## ABOUT THIS TASK
From the data below, return all lines holding the string "template".
────────────────
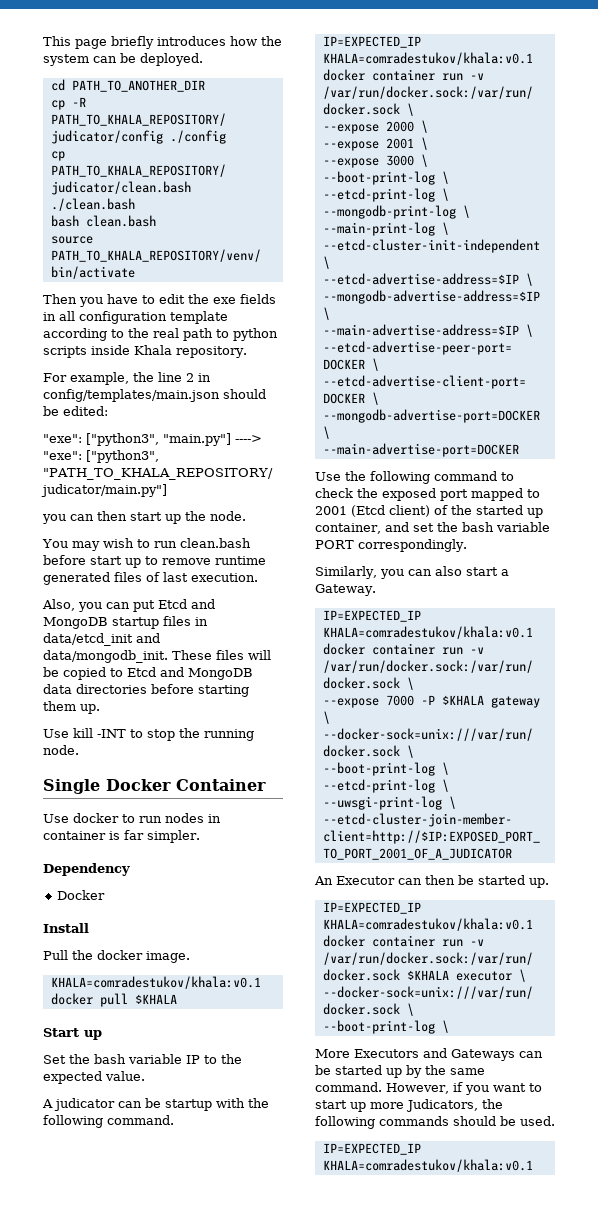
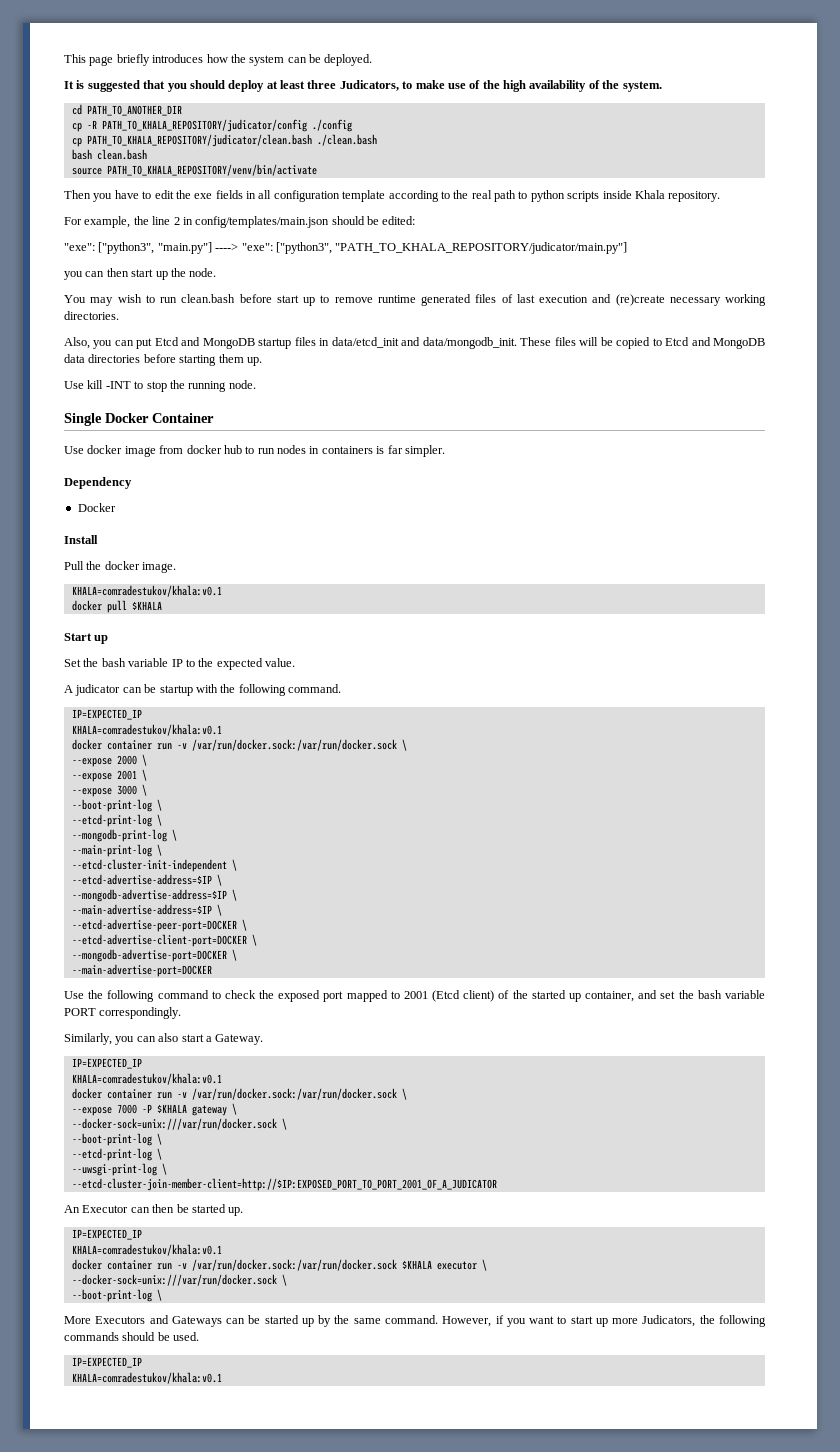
+ It is suggested that you should deploy at least three Judicators, to make use of the high availability of the system.
- You may wish to run clean.bash before start up to remove runtime generated files of last execution.
+ You may wish to run clean.bash before start up to remove runtime generated files of last execution and (re)create necessary working directories.
- Use docker to run nodes in container is far simpler.
+ Use docker image from docker hub to run nodes in containers is far simpler.

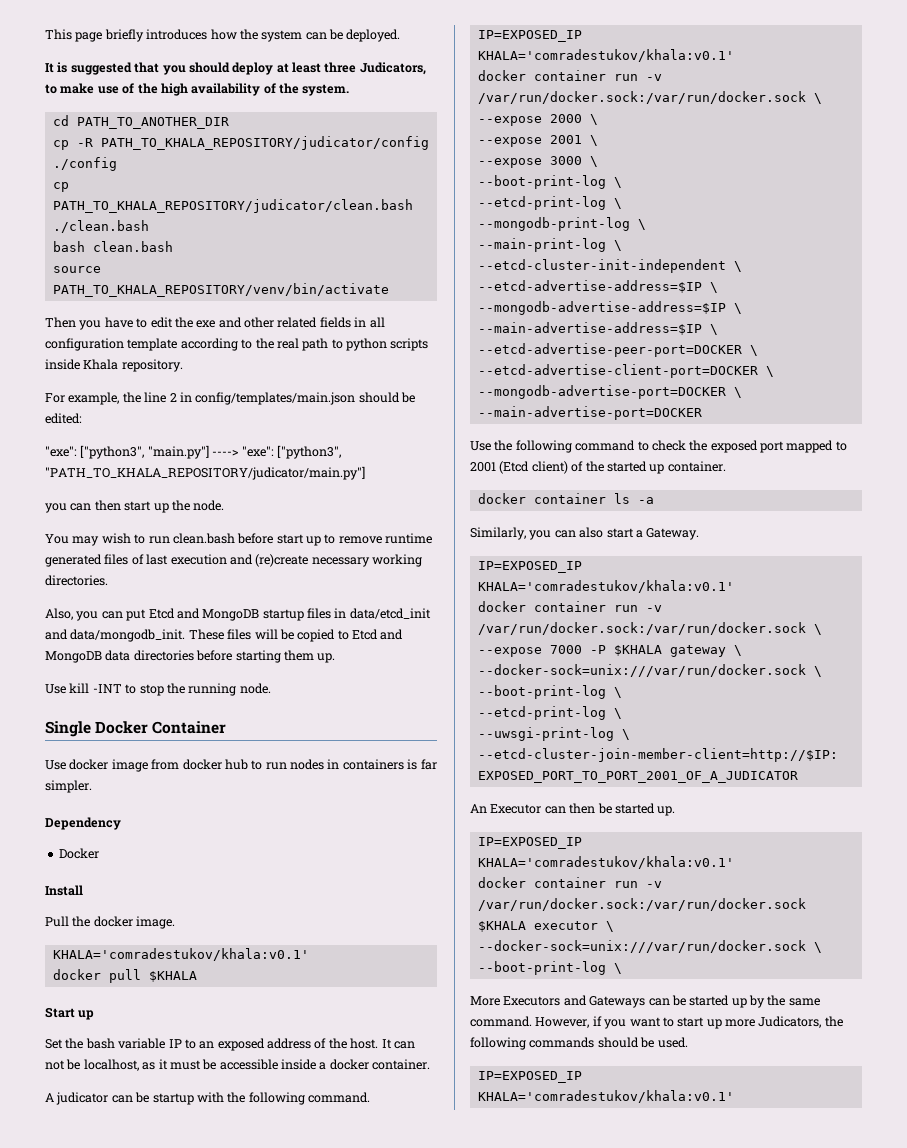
- Then you have to edit the exe fields in all configuration template according to the real path to python scripts inside Khala repository.
+ Then you have to edit the exe and other related fields in all configuration template according to the real path to python scripts inside Khala repository.
  Pull the docker image.
- KHALA=comradestukov/khala:v0.1
+ KHALA='comradestukov/khala:v0.1'
- Set the bash variable IP to the expected value.
+ Set the bash variable IP to an exposed address of the host. It can not be localhost, as it must be accessible inside a docker container.
  A judicator can be startup with the following command.
- IP=EXPECTED_IP
- KHALA=comradestukov/khala:v0.1
+ IP=EXPOSED_IP
+ KHALA='comradestukov/khala:v0.1'
- Use the following command to check the exposed port mapped to 2001 (Etcd client) of the started up container, and set the bash variable PORT correspondingly.
+ Use the following command to check the exposed port mapped to 2001 (Etcd client) of the started up container.
+ docker container ls -a
  Similarly, you can also start a Gateway.
- IP=EXPECTED_IP
- KHALA=comradestukov/khala:v0.1
+ IP=EXPOSED_IP
+ KHALA='comradestukov/khala:v0.1'
  An Executor can then be started up.
- IP=EXPECTED_IP
- KHALA=comradestukov/khala:v0.1
+ IP=EXPOSED_IP
+ KHALA='comradestukov/khala:v0.1'
  However, if you want to start up more Judicators, the following commands should be used.
- IP=EXPECTED_IP
- KHALA=comradestukov/khala:v0.1
+ IP=EXPOSED_IP
+ KHALA='comradestukov/khala:v0.1'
────────────────
## EXERCISE RESULT
- Then you have to edit the exe fields in all configuration template according to the real path to python scripts inside Khala repository.
+ Then you have to edit the exe and other related fields in all configuration template according to the real path to python scripts inside Khala repository.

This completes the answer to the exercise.